Plus âgé parmi les apprentis acteurs, il prend son rôle de grand frère à cœur. « Dès qu’il manquait un jeune, je prenais le scooter et j’allais le chercher. Je savais toujours où il se trouvait », se souvient-il. Apprendre son texte, crapahuter dans la montagne réunionnaise avec le matériel, tout ça ne lui fait pas peur. Manuel Shapira, le réalisateur de « Tropique de la violence », prend souvent du temps pour discuter avec ses jeunes acteurs. Chakri est d’ailleurs resté en contact. Volontaire, il a parfois dépassé son rôle de simple acteur avec l’équipe du film. « Il nous a beaucoup aidés », fait remarquer Manuel Shapira. « C’était tellement important pour moi. J’ai voulu tout faire pour que ça se passe bien », répond Chakri.
« Il a vécu beaucoup dans l’ombre »
À le voir gentil et discret, on pourrait se demander pourquoi le cinéma l’attire autant. « Il a toujours voulu être une star, être mis en lumière. Il a vécu beaucoup dans l’ombre jusqu’à maintenant », dit de lui l’une de ses amies. Lui aussi reconnaît aimer les films, mais n’a pas encore de voie toute tracée. Poussé par ses amis, il continue de chercher un travail sur Mayotte, déclaré cette fois. Il a passé le Bafa (brevet d’aptitude aux fonctions d’animateur) et rêve d’être « éducateur sportif ». Loin de Kawéni, qu’il préfère éviter maintenant, il attend avec impatience de voir le film à l’écran. Ne serait-ce que pour comprendre l’histoire, lui qui ne l’a vu par bribes. Et aussi parce que l’histoire lui rappelle beaucoup de choses de son quotidien et de son passé. « J’y ai vu la réalité de ce qu’on vit à Mayotte. »

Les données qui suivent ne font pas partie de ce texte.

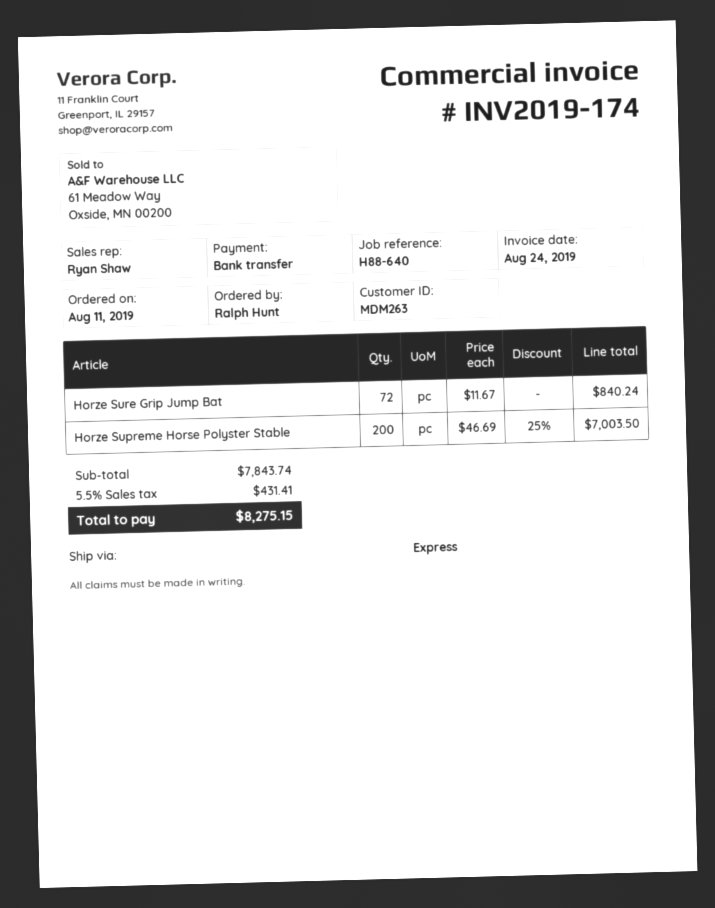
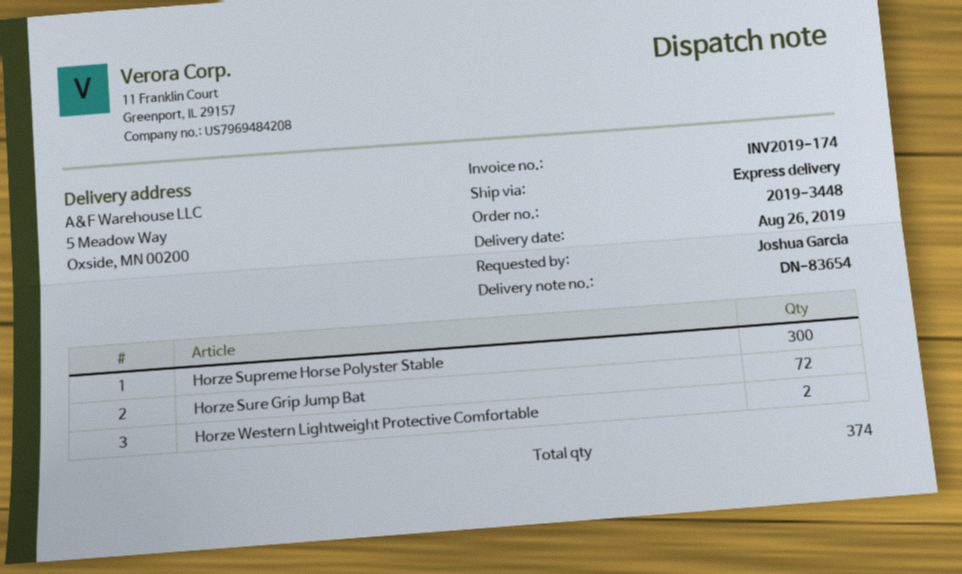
ordered by: Ralph Hunt -> Joshua Garcia
Horze Supreme Horse Polyster Stable: 200 -> 300
Horze Western Lightweight Protective Comfortable: none -> 2

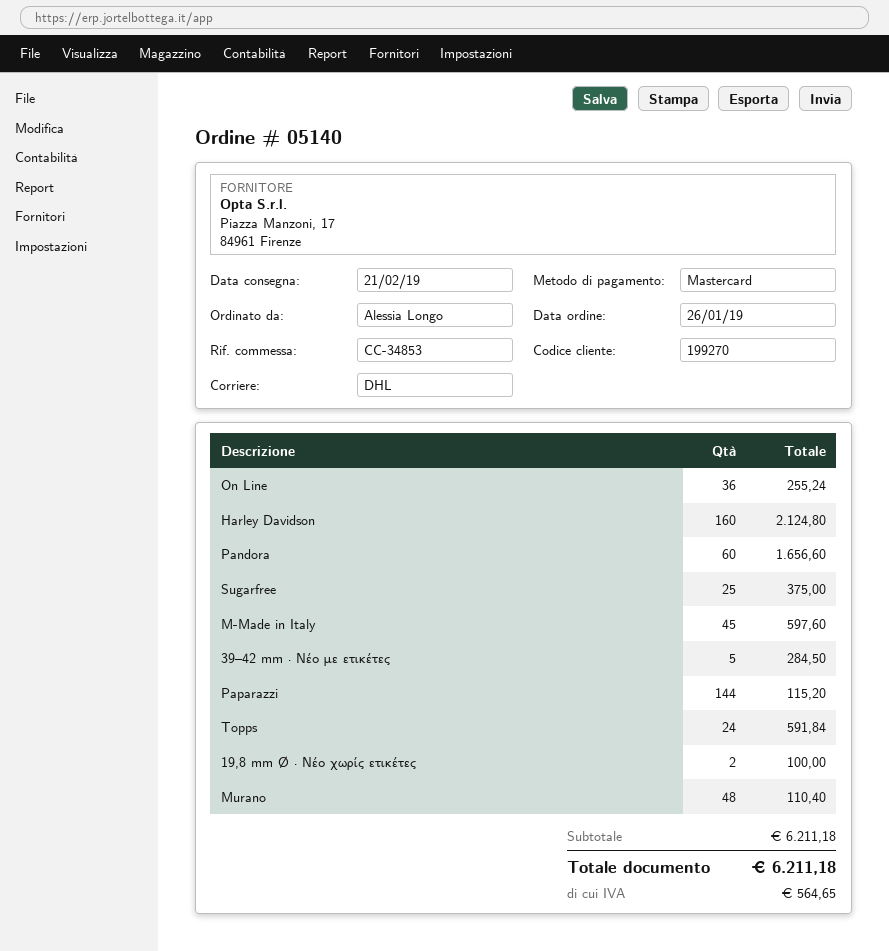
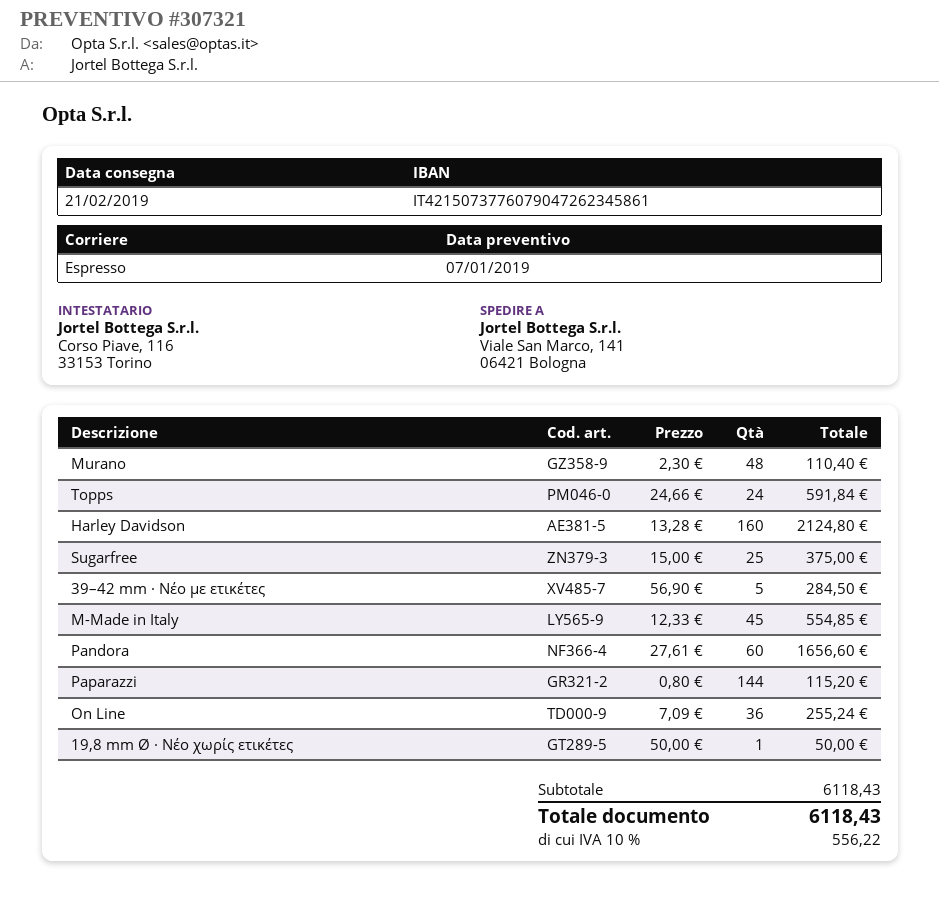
shipping method: DHL -> express
M-Made in Italy: 45 for 597.60 -> 45 for 554.85
19,8 mm Ø · Νέο χωρίς ετικέτες: 2 for 100.00 -> 1 for 50.00
subtotal: 6211.18 -> 6118.43
tax: 564.65 -> 556.22
total: 6211.18 -> 6118.43

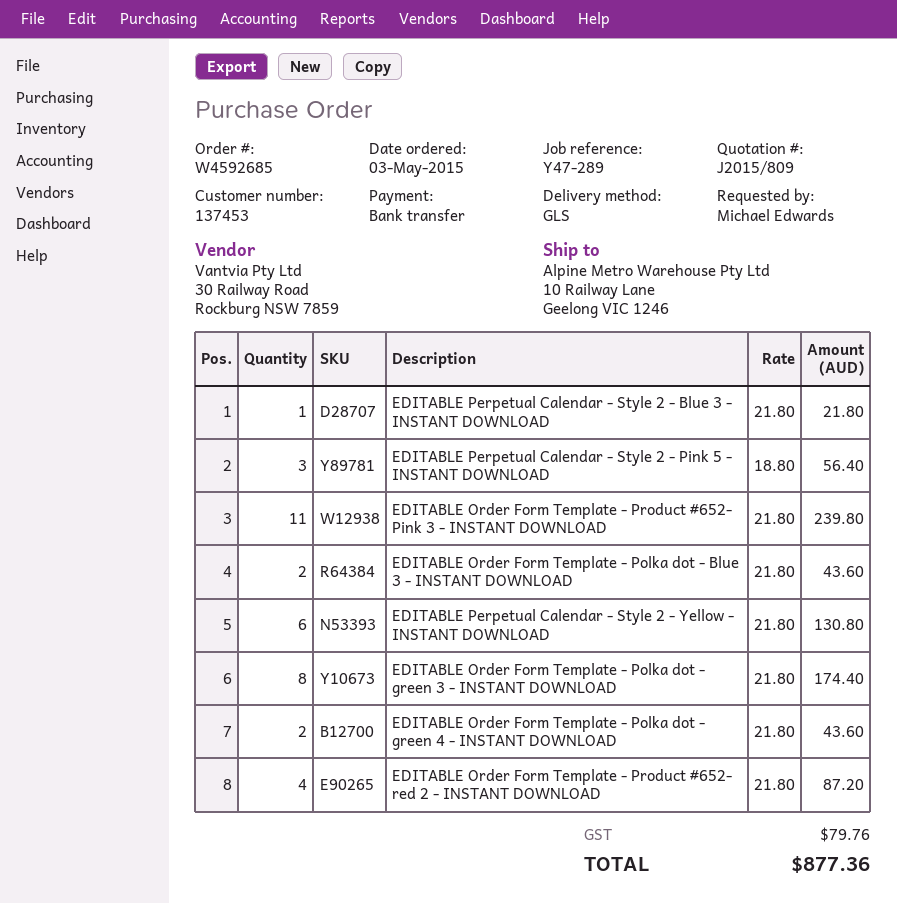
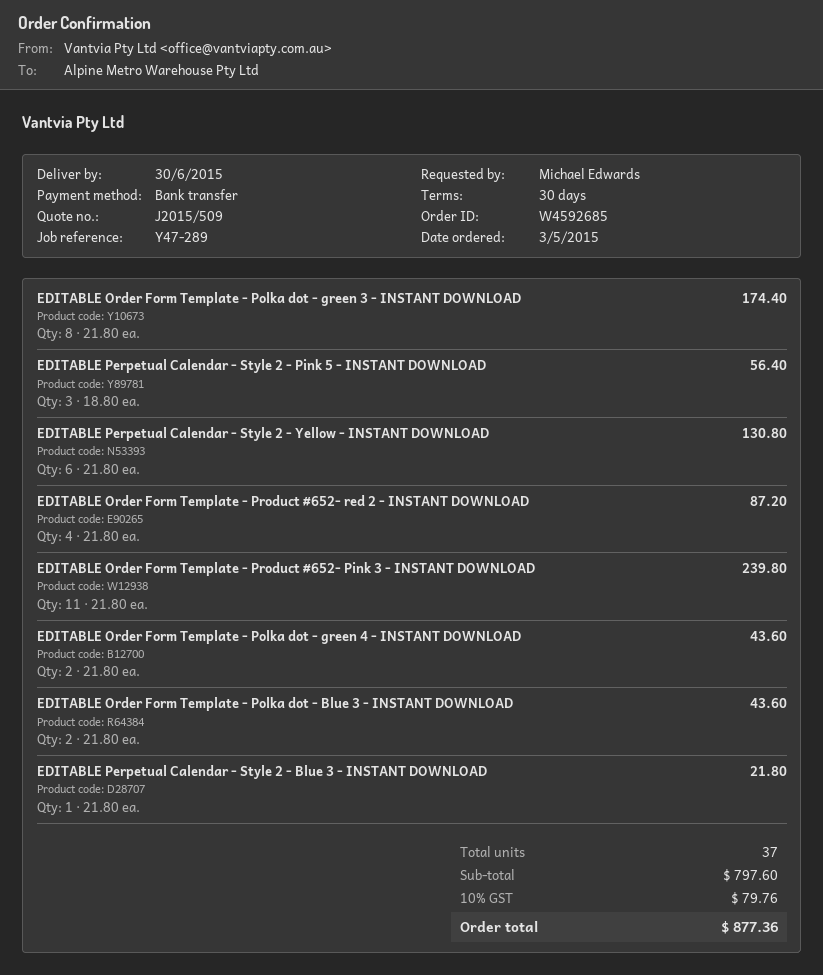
quote number: J2015/809 -> J2015/509

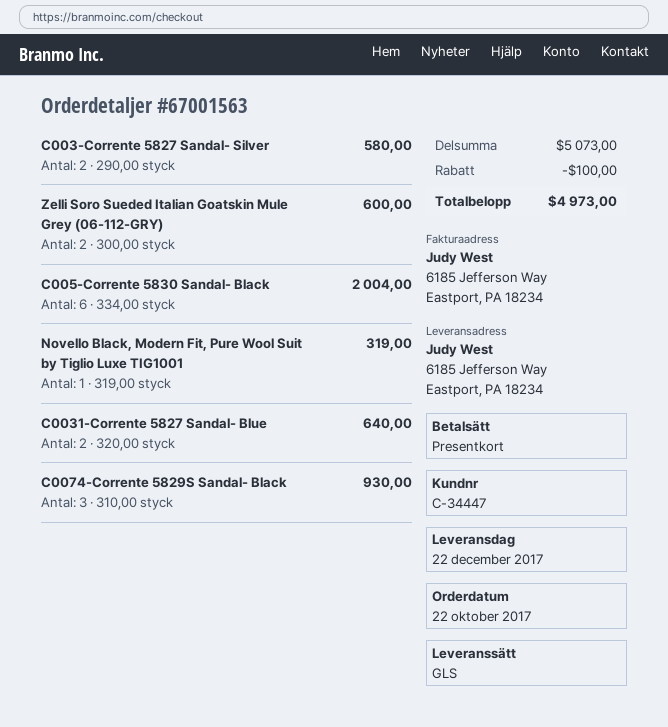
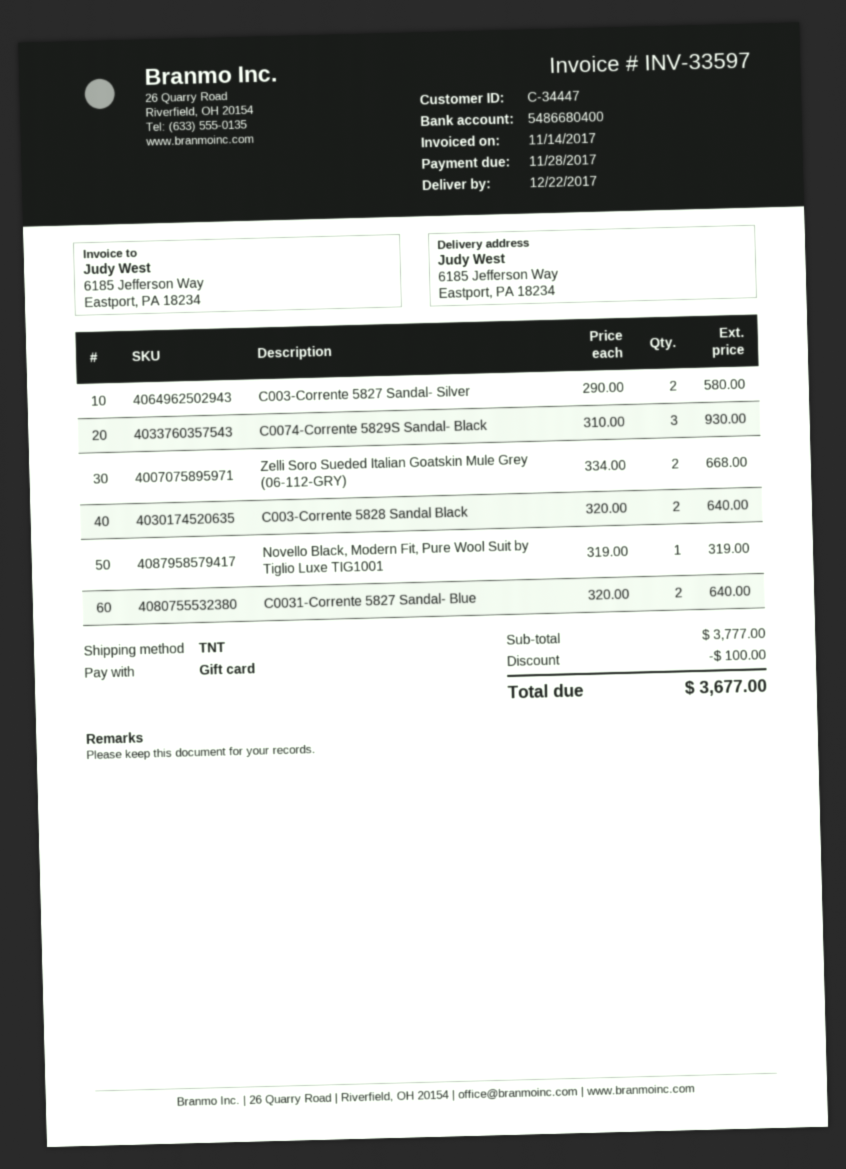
shipping method: GLS -> TNT
Zelli Soro Sueded Italian Goatskin Mule Grey (06-112-GRY): 2 x 300.00 = 600.00 -> 2 x 334.00 = 668.00
C005-Corrente 5830 Sandal- Black: 6 x 334.00 = 2004.00 -> none
C003-Corrente 5828 Sandal Black: none -> 2 x 320.00 = 640.00
subtotal: 5073.00 -> 3777.00
total: 4973.00 -> 3677.00

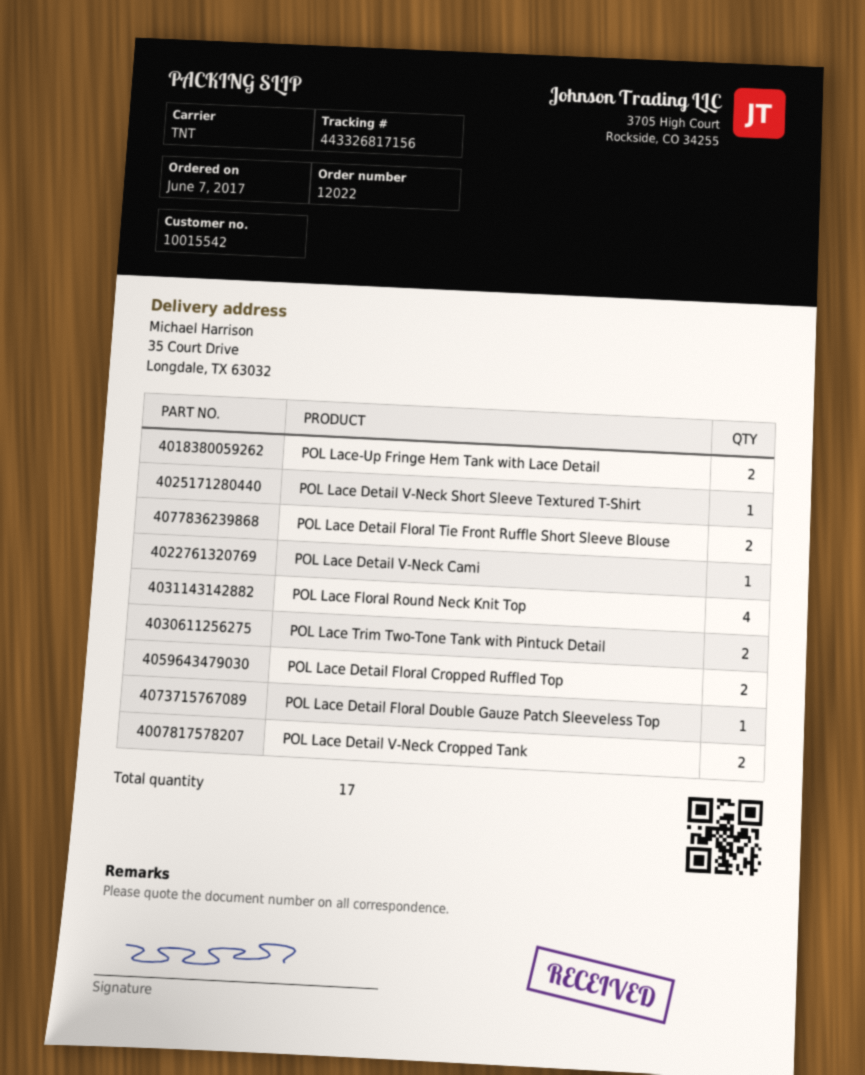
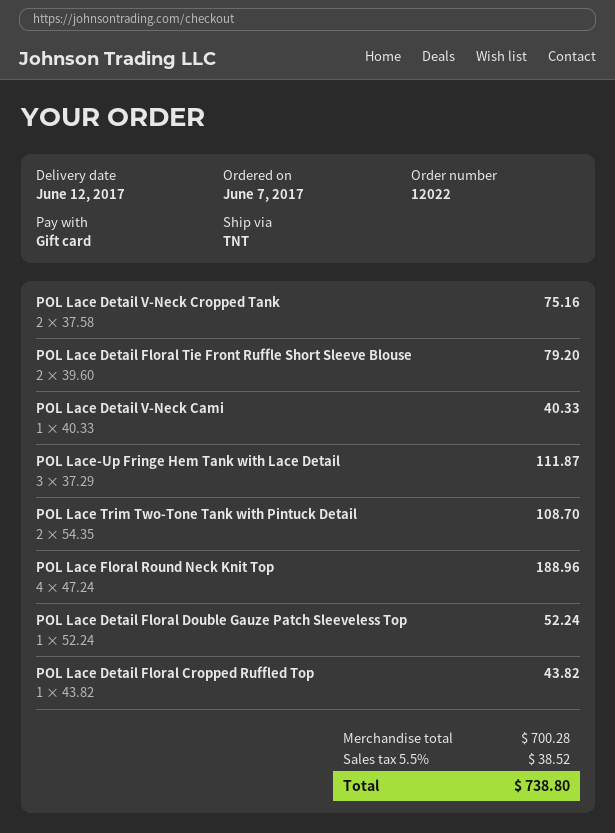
POL Lace-Up Fringe Hem Tank with Lace Detail: 2 -> 3
POL Lace Detail V-Neck Short Sleeve Textured T-Shirt: 1 -> none
POL Lace Detail Floral Cropped Ruffled Top: 2 -> 1

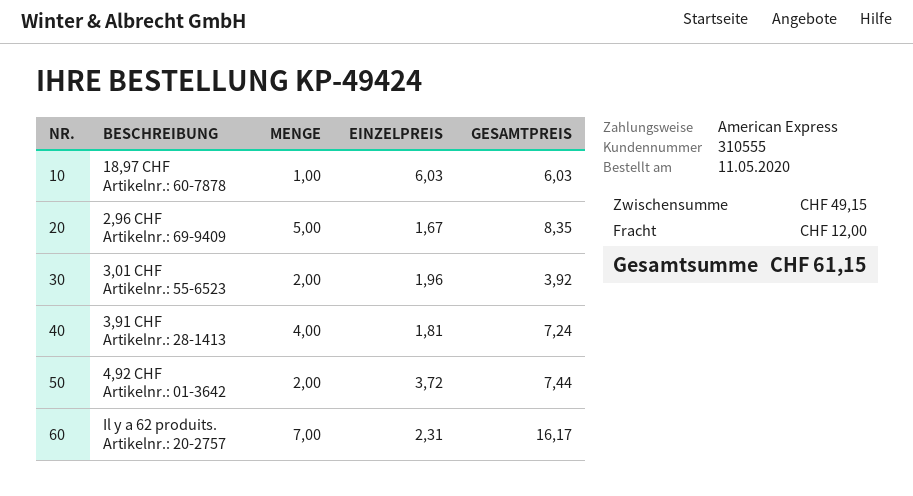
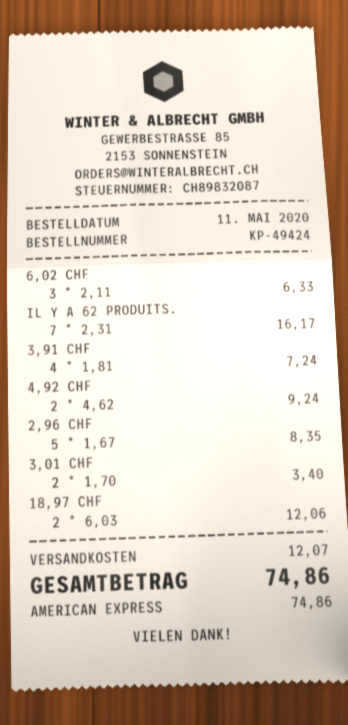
18,97 CHF: 1 x 6.03 = 6.03 -> 2 x 6.03 = 12.06
3,01 CHF: 2 x 1.96 = 3.92 -> 2 x 1.70 = 3.40
4,92 CHF: 2 x 3.72 = 7.44 -> 2 x 4.62 = 9.24
6,02 CHF: none -> 3 x 2.11 = 6.33
shipping: 12.00 -> 12.07
total: 61.15 -> 74.86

Des projections en avant-première
L’équipe du film « Tropique de la violence » et son réalisateur Manuel Shapira font leur retour sur l’île aux parfums cette semaine. Outre les interviews pour présenter leur travail, ils vont projeter le long-métrage plusieurs fois, avant la sortie officielle prévue le 23 mars. Deux séances (uniquement sur invitation) sont déjà programmées les 3 et 4 février à Chirongui. D’autres auront lieu dans les établissements scolaires.